Accelerating graph computation with system optimizations and algorithmic design
Most data in today's world can be represented in a graph form, and these graphs can then be used as input to graph applications to derive useful information, such as shortest paths in a road network, similarity between drugs in a drug-protein network, persons of interest in a social network, or recommended products for customers in a customer purchase history graph. Graphs are growing larger as time passes, so there is an ever-growing need for efficient graph applications. Developers typically have two methods for accelerating the runtime of a graph application: (1) they optimize the systems on which the graph application is run on, and/or (2) they optimize the algorithm itself and gain speedup via algorithmic novelties. In this dissertation, I propose work that accelerates graph applications from these two perspectives. Broadly speaking, the work I present in this dissertation will be split into systems work and algorithmic work. On the systems end, I present the CuSP system and the DeepGalois system:
- CuSP, or Customizable Streaming Partitioner, is a fast and general distributed graph partitioner that generates partitions for distributed graph analytics systems to use. CuSP provides a solution to the problem of existing slow partitioners that can only handle a few built-in policies by providing users with a general interface for specifying streaming partitioning policies that CuSP will then use to efficiently partition graphs. Our evaluation of the system shows that it can partition up to 22× faster than the state-of-the-art offline graph partitioner XtraPulp while producing partitions that allow graph applications to run 2× faster on average than XtraPulp's partitions. CuSP can be extended to allow users to express specific partitioning policies for their algorithms as we show in a case study with distributed triangle counting. 2. DeepGalois is a distributed graph neural network system that uses the observation that graph neural network computation can be expressed as a graph problem which allows it to be implemented in graph analytics systems.
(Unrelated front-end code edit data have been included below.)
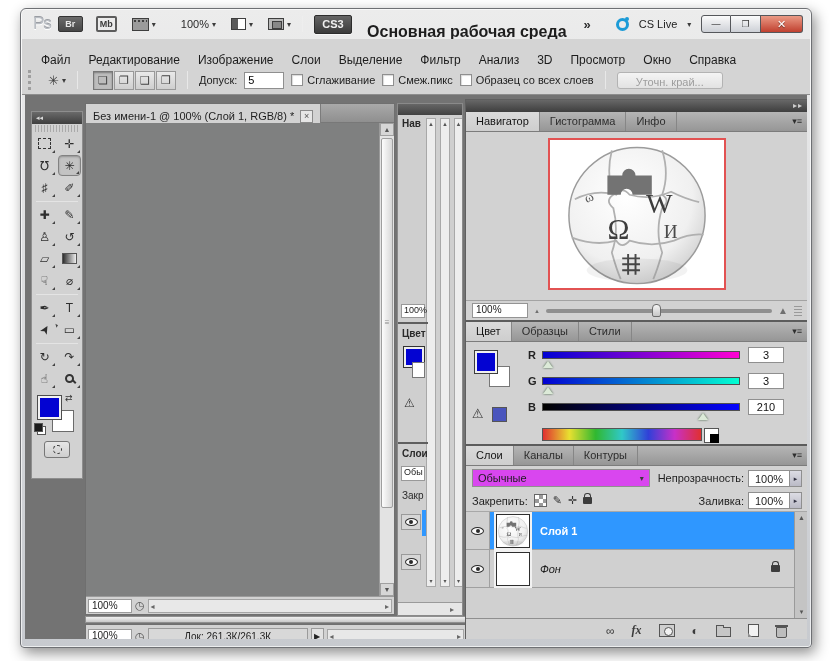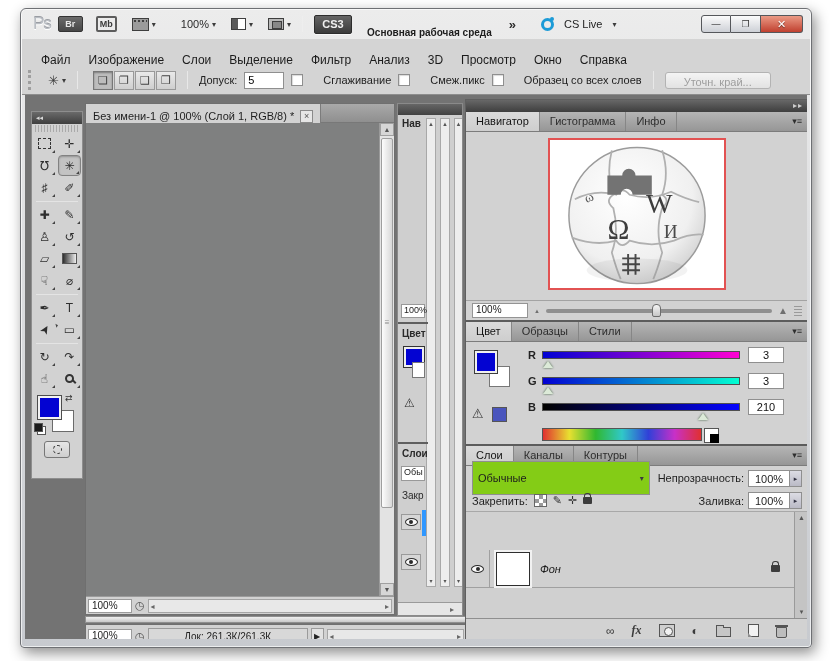"Основная рабочая среда" .wsname { font-size: 10px -> 16px }
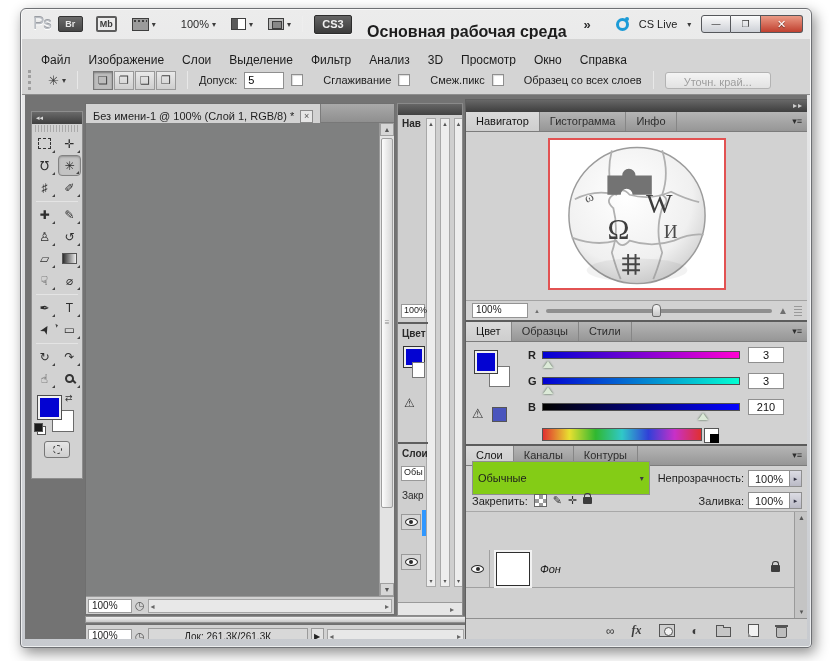"Редактирование" span.mitem { html: none -> <span>Редактирование</span> }
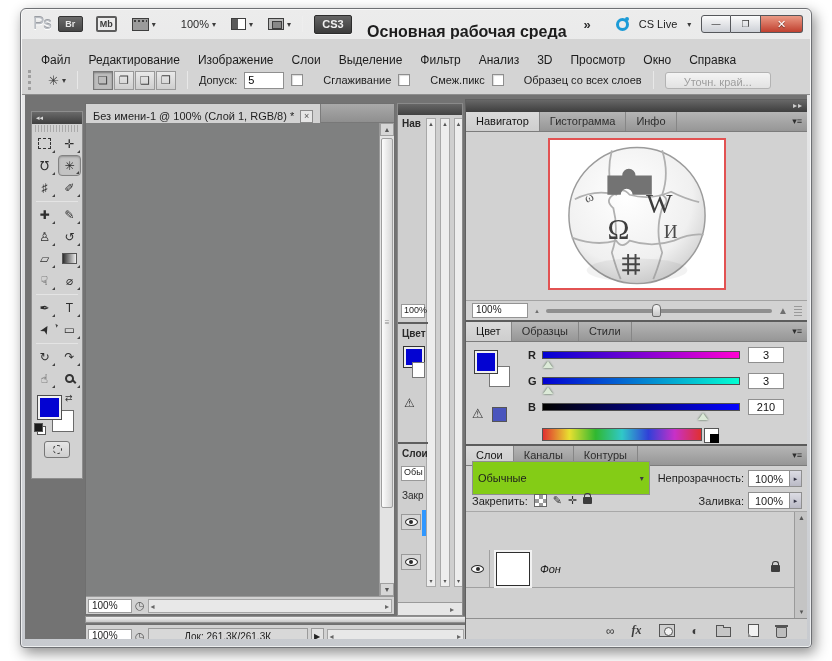"Сглаживание" .cbrow { gap: 20px -> 4px }
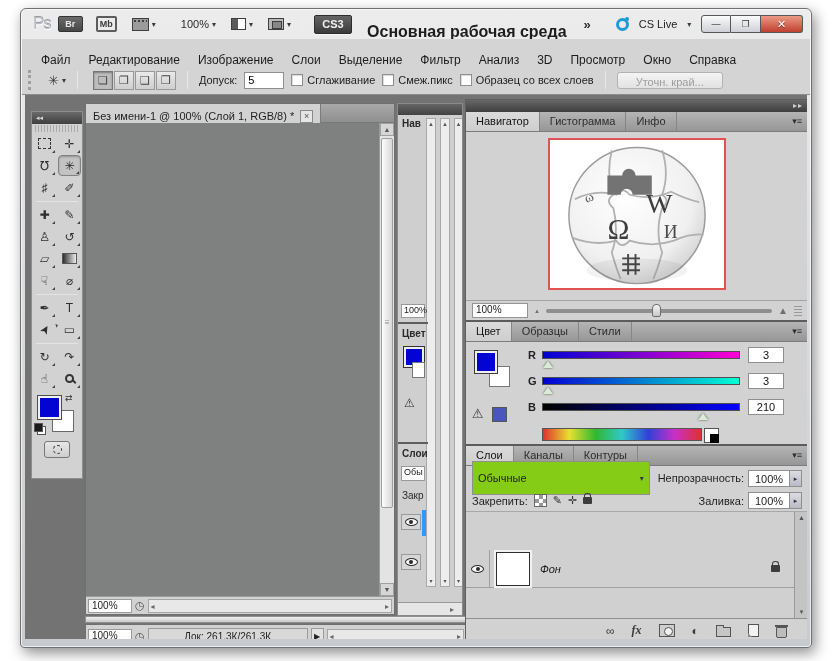"Обычные" .blendsel { background: #84cc16 -> #d946ef; height: 34px -> 18px }
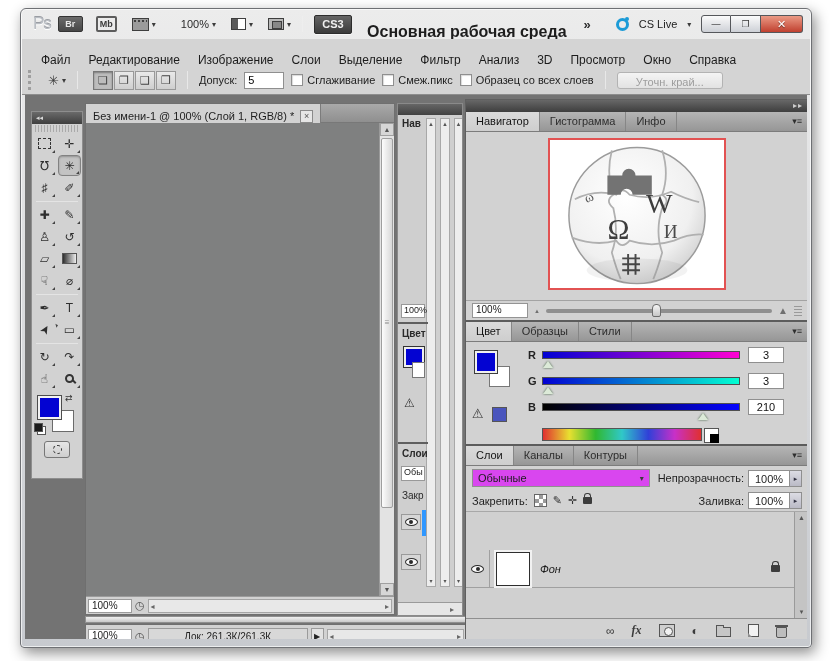"Слой 1" div.lrow { html: none -> <div> <span> <span></span> </span> <span> <span> <svg> <use></use> </svg> </span> <span>Слой 1</span> </span> </div> }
DeepGalois is built using existing distributed graph analytics systems; CuSP and the Gluon communication substrate are used to partition GNN graphs and efficiently communicate partial aggregations and gradients. It also supports sampling and minibatching of the graph. Experimental results on up to 128 CPU machines demonstrate that DeepGalois scales and that DeepGalois's epoch time for its best host configurations for the evaluated graphs is on average 2× faster than DistDGL's epoch time for its best host configurations. From an algorithmic perspective, I present a novel round-efficient distributed betweenness centrality and a novel formulation of the graph transformer network as a graph algorithm that allows for more efficient computation.
- Min Rounds Betweenness Centrality (MRBC) is a provably round efficient BC algorithm that uses a novel message update rule in order to only send out updates from a vertex if it knows that the data it is going to send it finalized. We prove the correctness of this rule as well as establish bounds on the maximum number of rounds the algorithm takes. We implement MRBC in the D-Galois distributed graph analytics system where we further reduce communication overhead by relaxing proxy update frequency based on the message send rule. Evaluation shows that compared to a classic Brandes BC algorithm implementation, it reduces the number of rounds by 14× and communication time by 2.8× on average.
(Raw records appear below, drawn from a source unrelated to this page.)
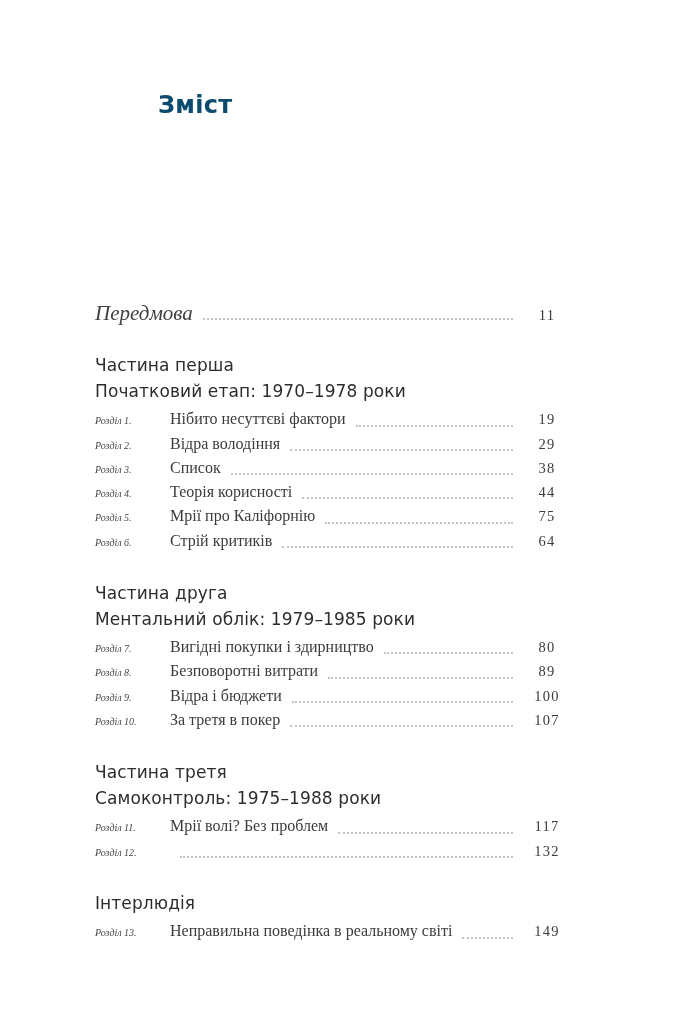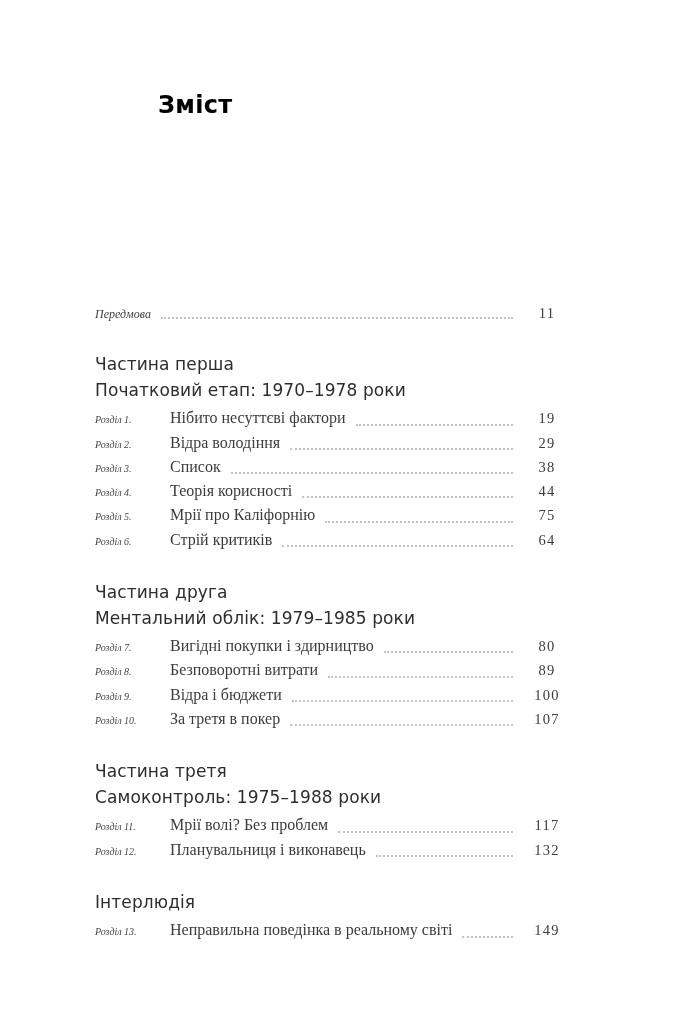"Зміст" .book-title { color: #000000 -> #0c4a6e }
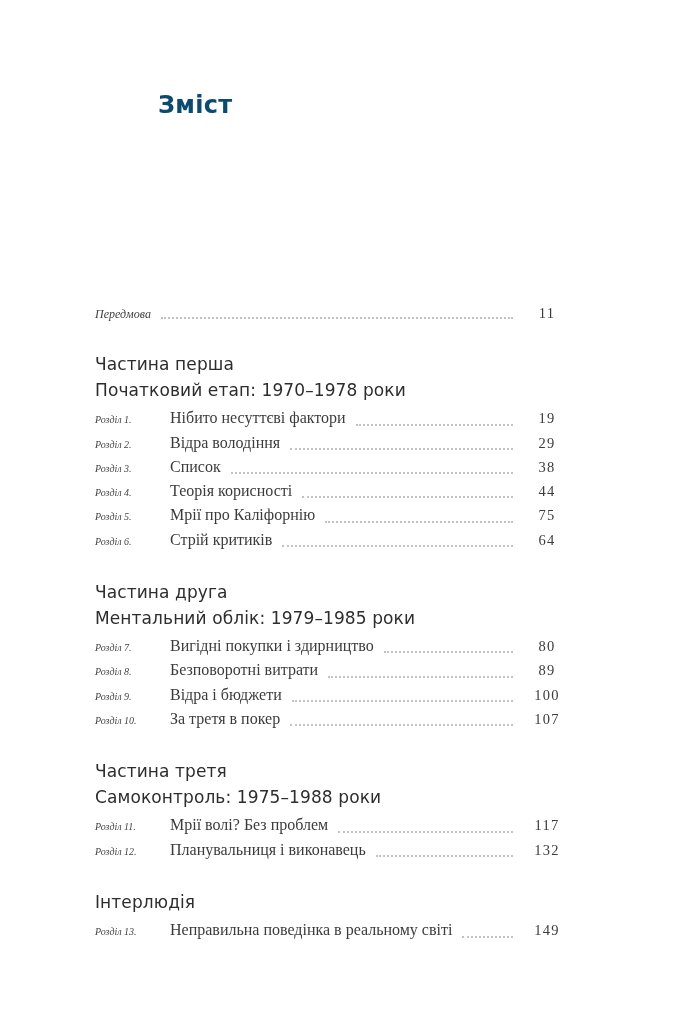"Передмова" .preface-name { font-size: 12px -> 21px }
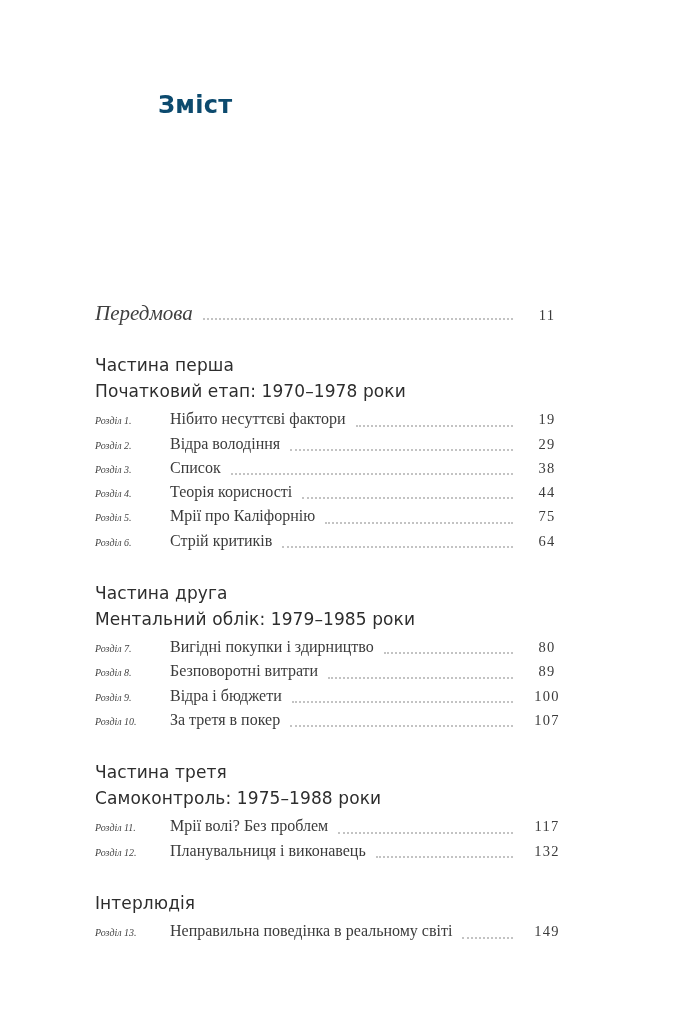"Планувальниця і виконавець" span.ttl { html: <span>Планувальниця і виконавець</span> -> none }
- Graph Transformer Networks (GTNs) are a variant of graph convolutional networks that learn and use important typed paths called metapaths in a heterogeneous graph in order to improve task accuracy. The original formulation of the problem uses a series of dense matrix multiplies that are space inefficient, and the matrix formulation makes it difficult to use fine-grained graph techniques like sampling. We formulate the GTN problem as a graph problem that is more space efficient as it does not need dense matrices. In addition, because it is formulated as a graph algorithm, we can apply metapath sampling on top of it to significantly decrease the computational load. Evaluation shows that the sampling-based graph formulation of the GTN can be up to 155× faster than the original formulation without any compromise in task accuracy.